Aim of the task.
Give again, exactly as written, each line of the material below starting at the line that contains "Garrotxa | Markup: 580.000 -> 584.000" and ending at the line that contains "Pla de l'Estany | Frequency: 70.000 -> 58.000". Both ends count, and no other line does.

Dataset extract.
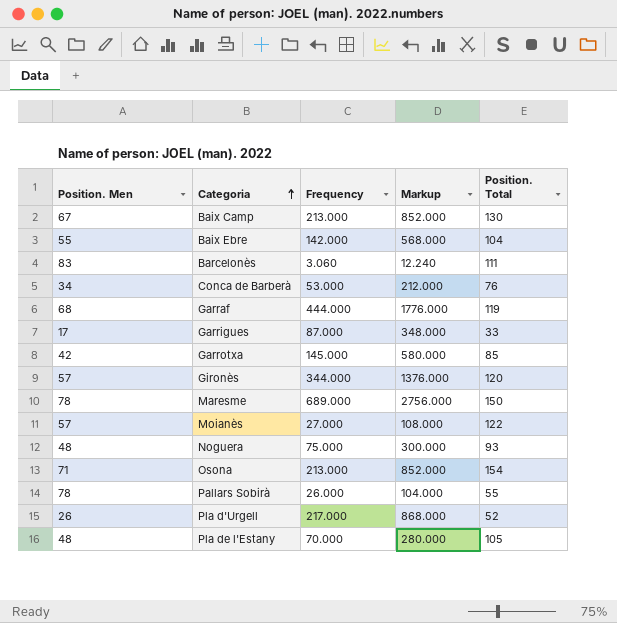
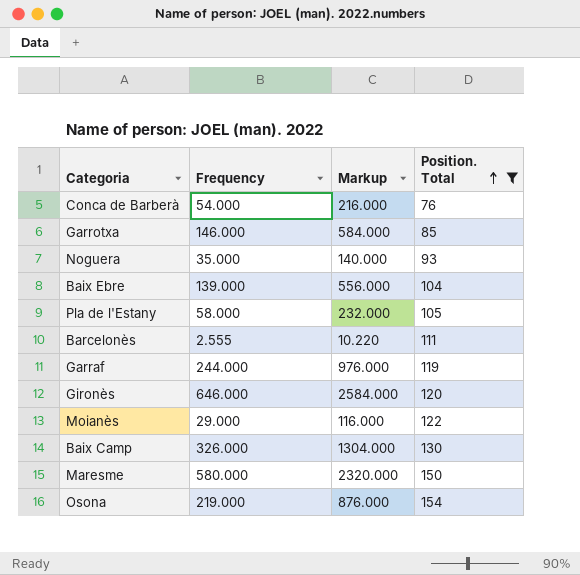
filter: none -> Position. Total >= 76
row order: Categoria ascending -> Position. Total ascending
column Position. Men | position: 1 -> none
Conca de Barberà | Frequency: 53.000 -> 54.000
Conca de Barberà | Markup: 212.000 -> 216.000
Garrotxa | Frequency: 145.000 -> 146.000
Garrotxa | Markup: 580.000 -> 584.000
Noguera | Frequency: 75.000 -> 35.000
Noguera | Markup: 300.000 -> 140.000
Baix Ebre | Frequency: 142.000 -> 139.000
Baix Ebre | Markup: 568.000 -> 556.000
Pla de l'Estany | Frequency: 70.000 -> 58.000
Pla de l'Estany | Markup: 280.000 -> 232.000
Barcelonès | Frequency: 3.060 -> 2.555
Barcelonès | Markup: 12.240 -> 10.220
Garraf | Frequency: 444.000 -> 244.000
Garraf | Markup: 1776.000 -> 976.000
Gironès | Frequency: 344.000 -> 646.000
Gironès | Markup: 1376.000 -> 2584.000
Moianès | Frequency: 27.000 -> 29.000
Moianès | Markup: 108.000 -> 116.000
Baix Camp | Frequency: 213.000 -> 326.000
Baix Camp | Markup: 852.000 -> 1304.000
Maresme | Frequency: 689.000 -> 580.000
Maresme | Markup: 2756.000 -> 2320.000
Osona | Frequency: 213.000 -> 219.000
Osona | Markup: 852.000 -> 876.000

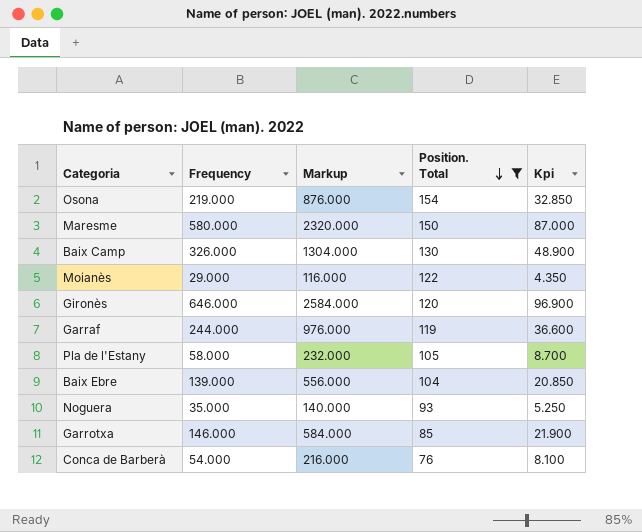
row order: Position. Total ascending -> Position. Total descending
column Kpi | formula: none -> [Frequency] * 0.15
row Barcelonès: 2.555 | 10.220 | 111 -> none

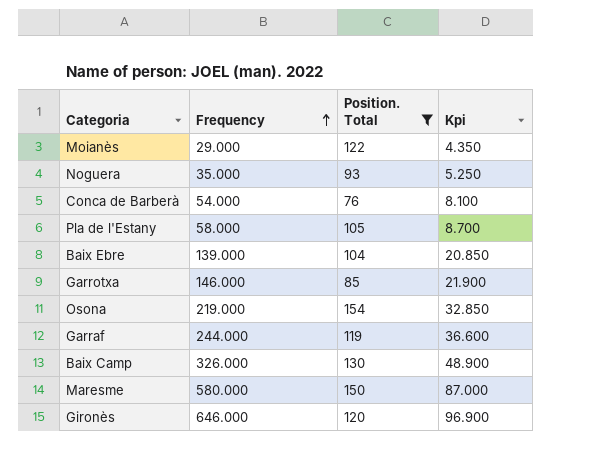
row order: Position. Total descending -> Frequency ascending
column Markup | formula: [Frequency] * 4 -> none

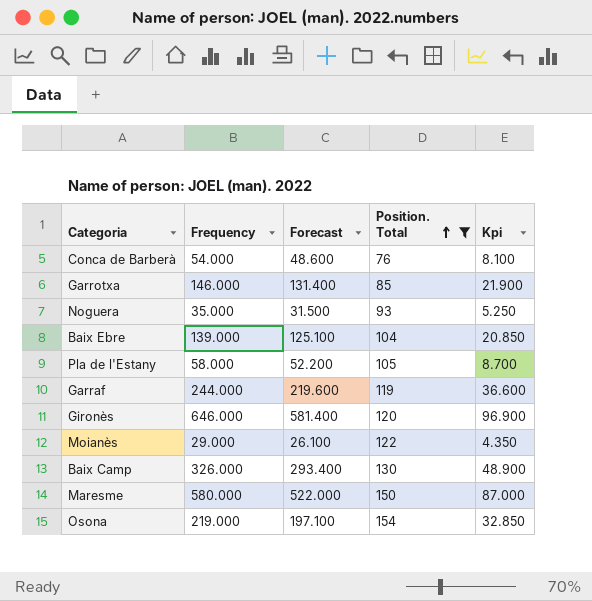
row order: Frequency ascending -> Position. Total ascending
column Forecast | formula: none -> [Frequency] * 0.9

Expected answer.
Garrotxa | Markup: 580.000 -> 584.000
Noguera | Frequency: 75.000 -> 35.000
Noguera | Markup: 300.000 -> 140.000
Baix Ebre | Frequency: 142.000 -> 139.000
Baix Ebre | Markup: 568.000 -> 556.000
Pla de l'Estany | Frequency: 70.000 -> 58.000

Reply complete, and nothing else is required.